Flow International - WACC Analysis

Flow International (Weighted Average Cost of Capital (WACC) Analysis)



Helpful Information for Flow International's Analysis

What is the WACC Formula? Analyst use the WACC Discount Rate (weighted average cost of capital) to determine Flow International's investment risk. WACC Formula = Cost of Equity (CAPM) * Common Equity + (Cost of Debt) * Total Debt. The result of this calculation is an essential input for the discounted cash flow (DCF) analysis for Flow International. Value Investing Importance? This method is widely used by investment professionals to determine the correct price for investments in Flow International before they make value investing decisions. This WACC analysis is used in Flow International's discounted cash flow (DCF) valuation and see how the WACC calculation affect's Flow International's company valuation.

WACC Analysis Information

1. The WACC (discount rate) calculation for Flow International uses comparable companies to produce a single WACC (discount rate).

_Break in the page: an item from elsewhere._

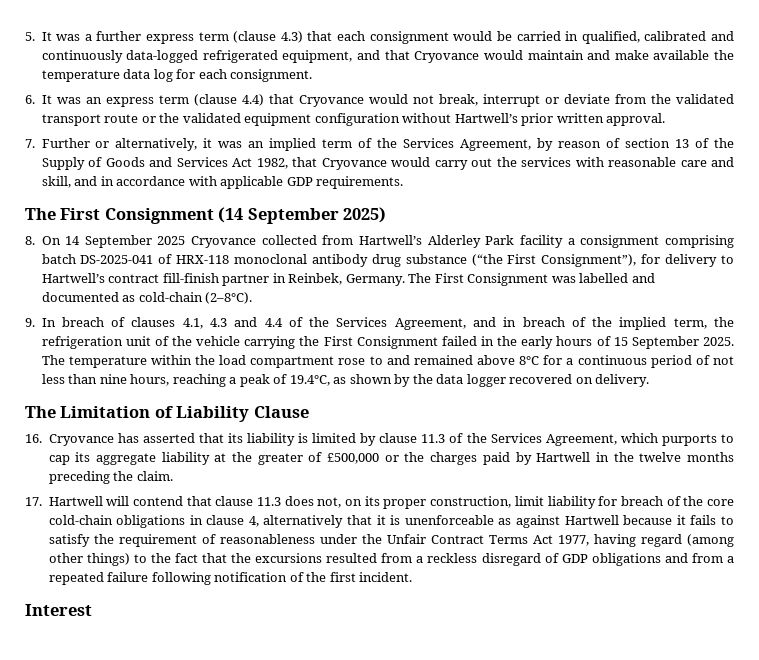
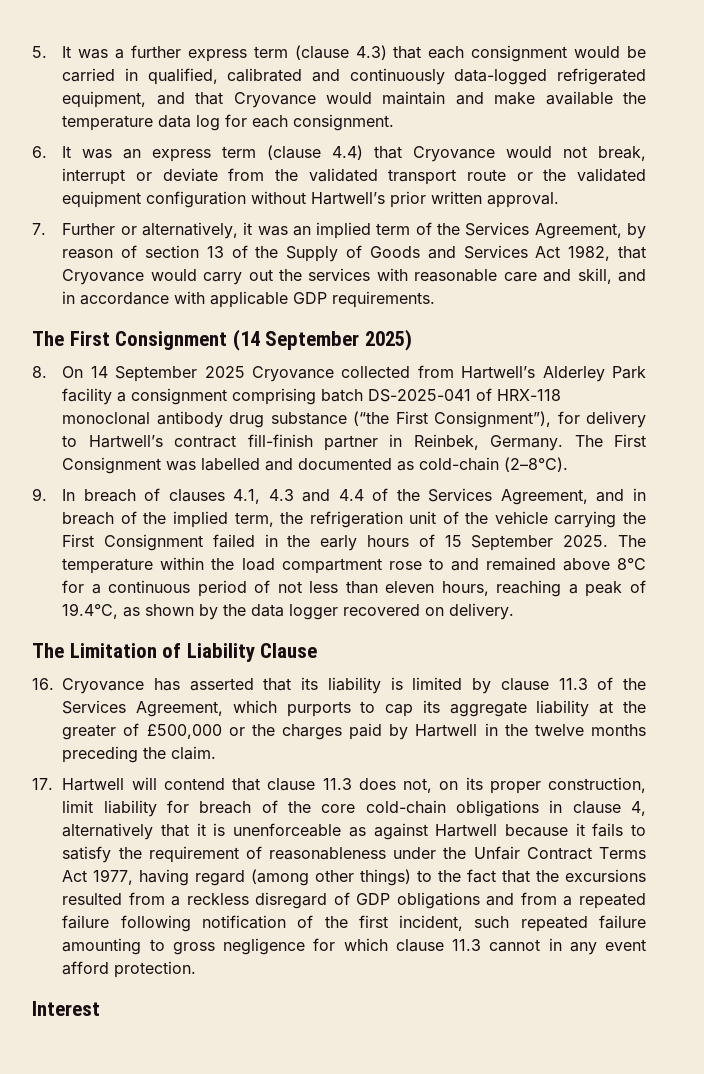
- The temperature within the load compartment rose to and remained above 8°C for a continuous period of not less than nine hours, reaching a peak of 19.4°C, as shown by the data logger recovered on delivery.
+ The temperature within the load compartment rose to and remained above 8°C for a continuous period of not less than eleven hours, reaching a peak of 19.4°C, as shown by the data logger recovered on delivery.
- 17. Hartwell will contend that clause 11.3 does not, on its proper construction, limit liability for breach of the core cold-chain obligations in clause 4, alternatively that it is unenforceable as against Hartwell because it fails to satisfy the requirement of reasonableness under the Unfair Contract Terms Act 1977, having regard (among other things) to the fact that the excursions resulted from a reckless disregard of GDP obligations and from a repeated failure following notification of the first incident.
+ 17. Hartwell will contend that clause 11.3 does not, on its proper construction, limit liability for breach of the core cold-chain obligations in clause 4, alternatively that it is unenforceable as against Hartwell because it fails to satisfy the requirement of reasonableness under the Unfair Contract Terms Act 1977, having regard (among other things) to the fact that the excursions resulted from a reckless disregard of GDP obligations and from a repeated failure following notification of the first incident, such repeated failure amounting to gross negligence for which clause 11.3 cannot in any event afford protection.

An industry average WACC (discount rate) is the most accurate for Flow International over the long term. If there are any short-term differences between the industry WACC and Flow International's WACC (discount rate), then Flow International is more likely to revert to the industry WACC (discount rate) over the long term.

2. The WACC calculation uses the higher of Flow International's WACC or the risk free rate, because no investment can have a cost of capital that is better than risk free. This situation may occur if the beta is negative and Flow International uses a significant proportion of equity capital.